C’est sûr qu’il faut avoir un esprit de survivant pour aller vivre à Détroit, mais en même temps, c’est un milieu hyperstimulant !
De Motown à FarmVille
« Ils ont arrêté de cultiver la terre pour faire des voitures. Maintenant, ils ne peuvent pas les manger, donc peut-être qu’ils créeront à nouveau des fermes», dit, dans le documentaire Détroit ville sauvage, un vieux rasta qui cultive ses légumes aussi bien que son sens de l’humour. Il est membre de The Greening of Detroit, une association qui soutient l’exploitation de plus de 1200 potagers individuels pour promouvoir la culture de produits locaux auprès des communautés.
Depuis plusieurs années, ces micropotagers fleurissent sur les terrains vagues de Détroit. Certains investisseurs ont rapidement flairé le potentiel de la ville qui compte plus de 100 kilomètres carrés de terrains en friche, soit environ 30 % de sa surface totale (l’équivalent de la surface d’une ville comme San Francisco). John Hantz, un des derniers grands financiers de la ville, a la folie des grandeurs. Il y a trois ans, il a imaginé la création de Hantz Farm, la plus grande ferme urbaine du monde, au coeur de la cité. Exit tracteurs, on parle ici d’une ferme ultramoderne, alliant les technologies les plus avancées en matière d’agriculture avec notamment des serres chauffées au compost et des cultures hors-sol.

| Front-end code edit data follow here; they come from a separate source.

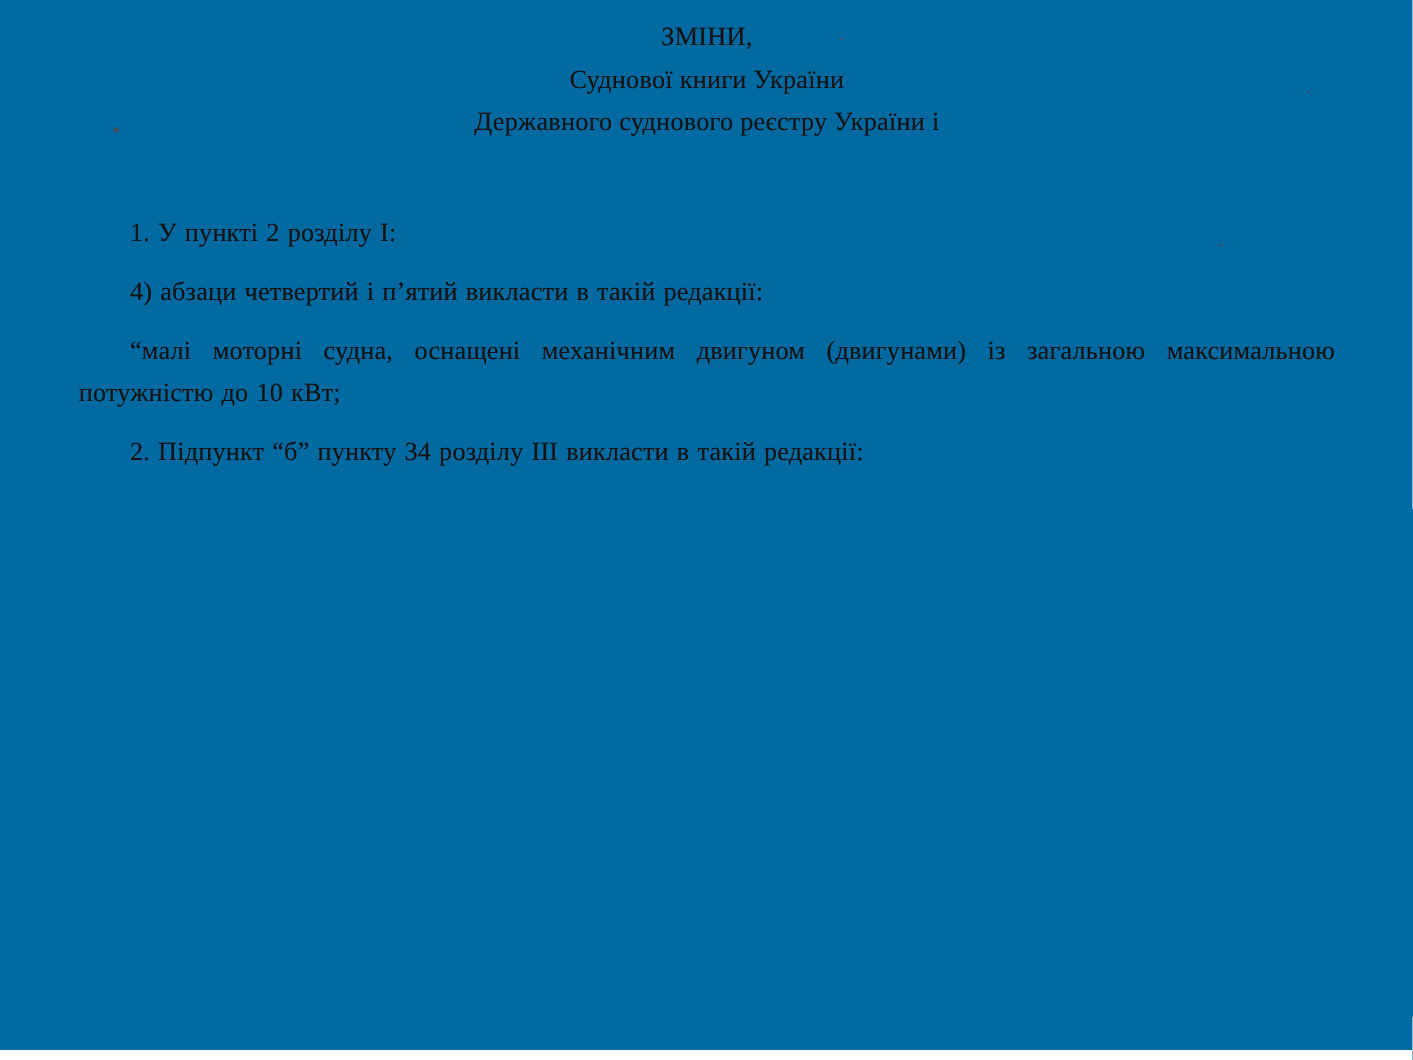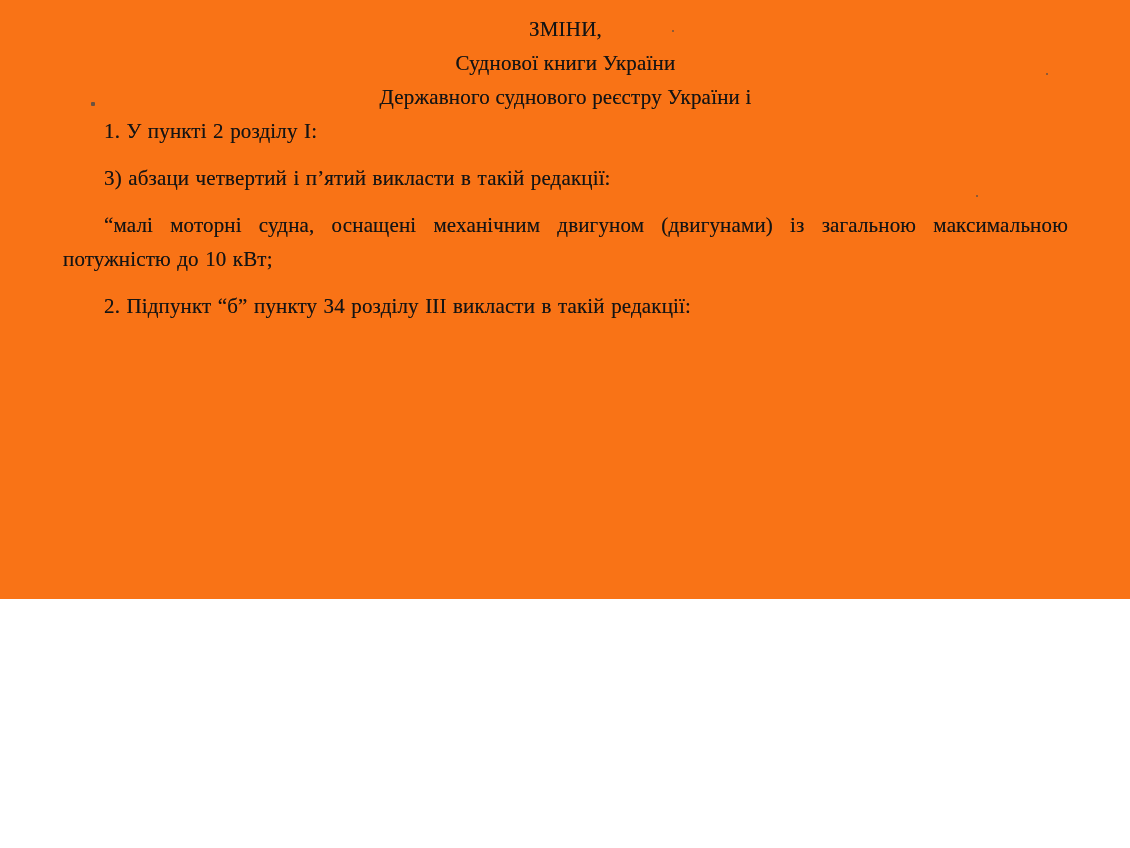--- a/index.html
+++ b/index.html
@@ -10,8 +10,8 @@
   .doc-page {
     position: relative;
     width: 1130px;
-    height: 599px;
-    background: #f97316;
+    height: 840px;
+    background: #0369a1;
     box-sizing: border-box;
     padding: 12px 62px 0 63px;
     overflow: hidden;

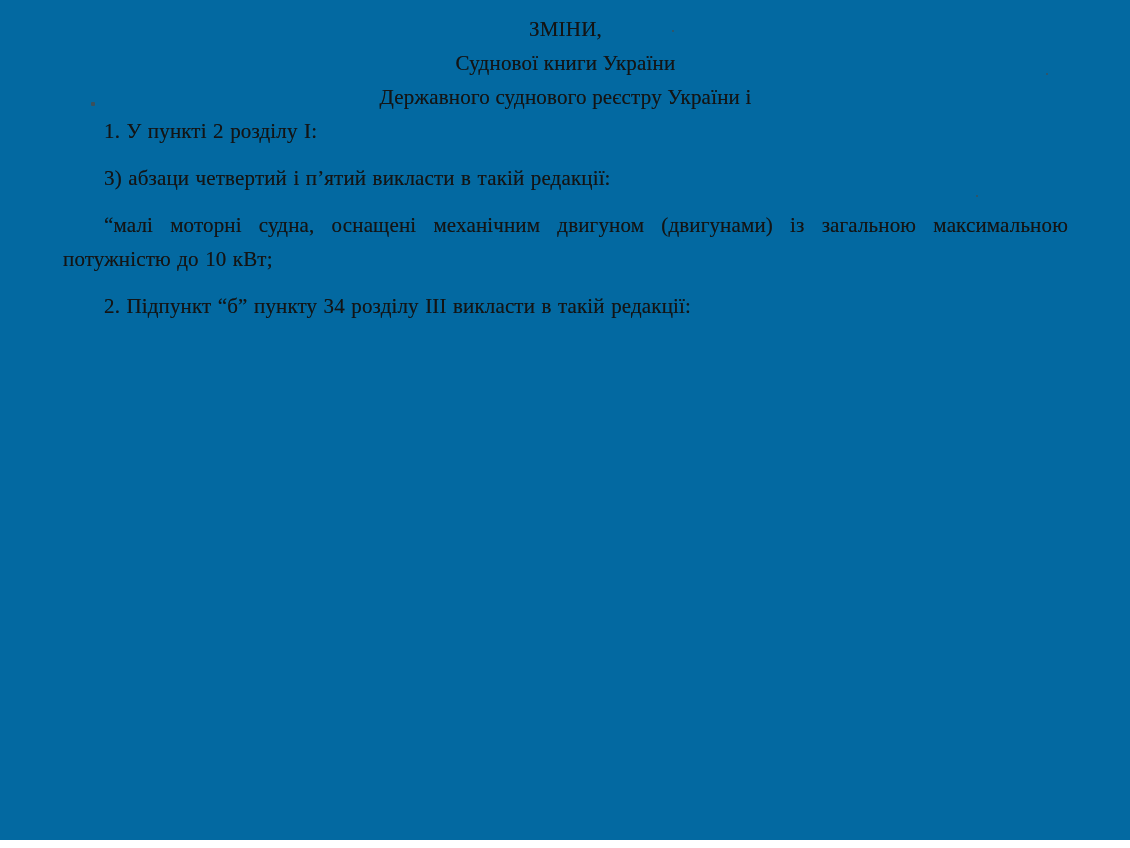--- a/index.html
+++ b/index.html
@@ -31,6 +31,7 @@
     white-space: nowrap;
   }
   .doc-body {
+    margin-top: 55px;
   }
   .doc-body p {
     margin: 0 0 13px 0;

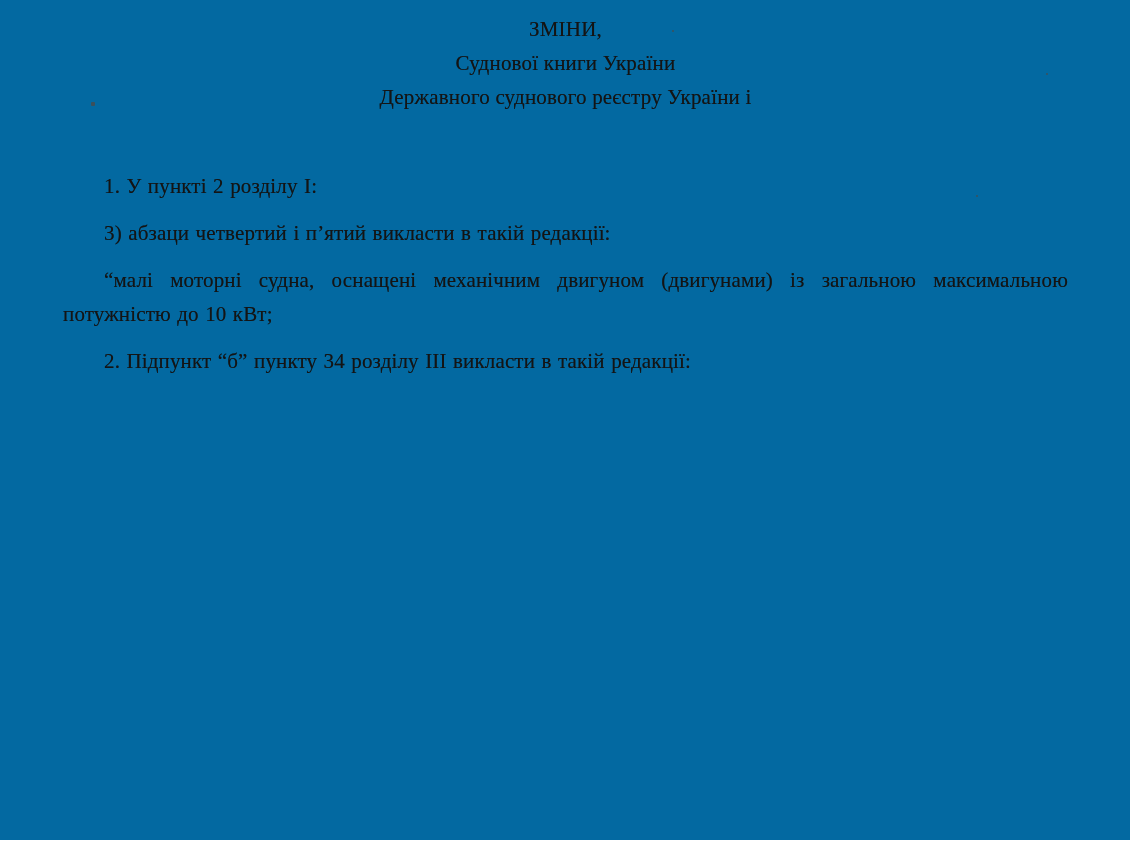--- a/index.html
+++ b/index.html
@@ -62,7 +62,7 @@
 
   <div class="doc-body">
     <p>1. У пункті 2 розділу I:</p>
-    <p>3) абзаци четвертий і п’ятий викласти в такій редакції:</p>
+    <p>4) абзаци четвертий і п’ятий викласти в такій редакції:</p>
     <p>“малі моторні судна, оснащені механічним двигуном (двигунами) із загальною максимальною потужністю до 10 кВт;</p>
     <p>2. Підпункт “б” пункту 34 розділу III викласти в такій редакції:</p>
   </div>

L’ambition est noble : permettre à Détroit de produire sa propre nourriture et éviter ainsi la dépendance des grandes villes modernes aux transports de denrées. Le tout aurait également l’avantage de créer des emplois pour la population locale.
Mais le projet compte aussi ses détracteurs. Certains y voient une démarche purement spéculative, tandis que d’autres s’interrogent sur sa rentabilité, son impact écologique et ses retombées pour les résidants. « Leur idée est d’aller chercher des criminels dans les prisons et de leur donner des jobs à 6 $/h pour travailler dans les champs 12 heures par jour. C’est ça, pour eux, l’intégration sociale », dit l’assistant-réalisateur François Jacob.
Pour l’heure, le projet est dans les cartons car la compagnie n’a pas encore obtenu l’autorisation d’acheter de larges portions de terrains publics afin d’y développer une agriculture commerciale. Mais si John Hantz réussit son coup, Détroit redeviendra sûrement un grand centre d’attraction.